Algorithm visualization

SignRound / AutoRound: learn the rounding, not the model

A visual walkthrough of low-bit weight-only quantization: start from FP weights, add trainable rounding offsets V and clipping scalars α, β, reconstruct each block output, and update only those quantization parameters with SignSGD.

What is optimized?

Only quantization parameters: rounding offset V, upper clip α, lower clip β.

Inference cost

0extra ops

After tuning, export normal INT weights + scale/zero-point.

1. Big picture

RTN rounds each weight independently. SignRound instead uses calibration data to make the quantized block output match the FP block output.

RTN path

W → scale / zero-point → round(W / s + zp) → W_int

Fast, but each weight is rounded locally. It does not look at how the block output changes.

→

SignRound path

W̃ = s · clip(round(W / s + zp + V), n, m)
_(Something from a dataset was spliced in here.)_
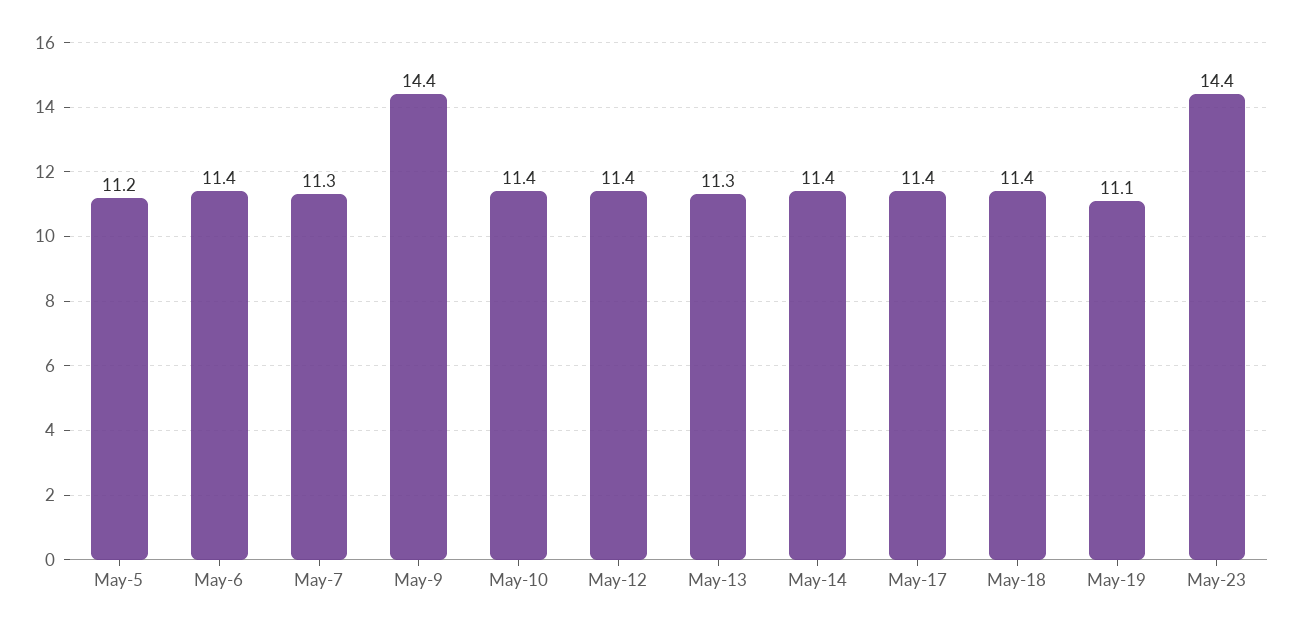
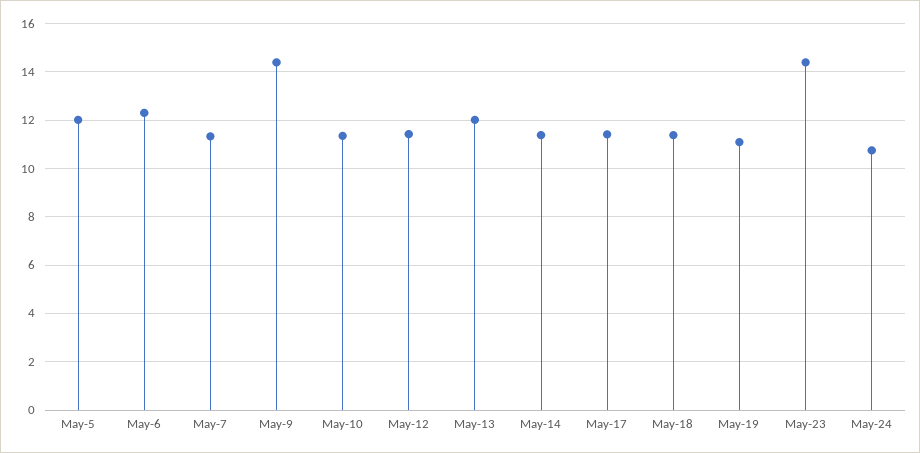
May-5: 11.2 -> 12
May-6: 11.4 -> 12.25
May-13: 11.3 -> 12
May-24: none -> 10.75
Train V, α, β so W̃X reconstructs WX for calibration inputs.

2. Pipeline

Collect calibration X

Feed a few samples through the FP model and cache the input to the current block.

FP forward

Compute the reference output: Y_fp = W X.

QDQ with V, α, β

Quantize + dequantize weights using trainable rounding and clipping.

Quant forward

Compute Y_q = W̃ X through the same block.

Reconstruction loss

Minimize ||Y_fp - Y_q||², not the direct weight error.

SignSGD update

Move by the sign of the gradient and save the best parameters.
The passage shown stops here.